(Supplied records Opens)

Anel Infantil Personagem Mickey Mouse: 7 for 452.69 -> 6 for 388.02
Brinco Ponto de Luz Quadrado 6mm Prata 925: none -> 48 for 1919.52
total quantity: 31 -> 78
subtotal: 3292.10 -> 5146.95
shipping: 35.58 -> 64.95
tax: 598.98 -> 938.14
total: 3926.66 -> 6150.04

(Supplied records Closes)

> **Task requirements**
Each entry above is to be returned exactly as given.

> **Result of the task**
Anel Infantil Personagem Mickey Mouse: 7 for 452.69 -> 6 for 388.02
Brinco Ponto de Luz Quadrado 6mm Prata 925: none -> 48 for 1919.52
total quantity: 31 -> 78
subtotal: 3292.10 -> 5146.95
shipping: 35.58 -> 64.95
tax: 598.98 -> 938.14
total: 3926.66 -> 6150.04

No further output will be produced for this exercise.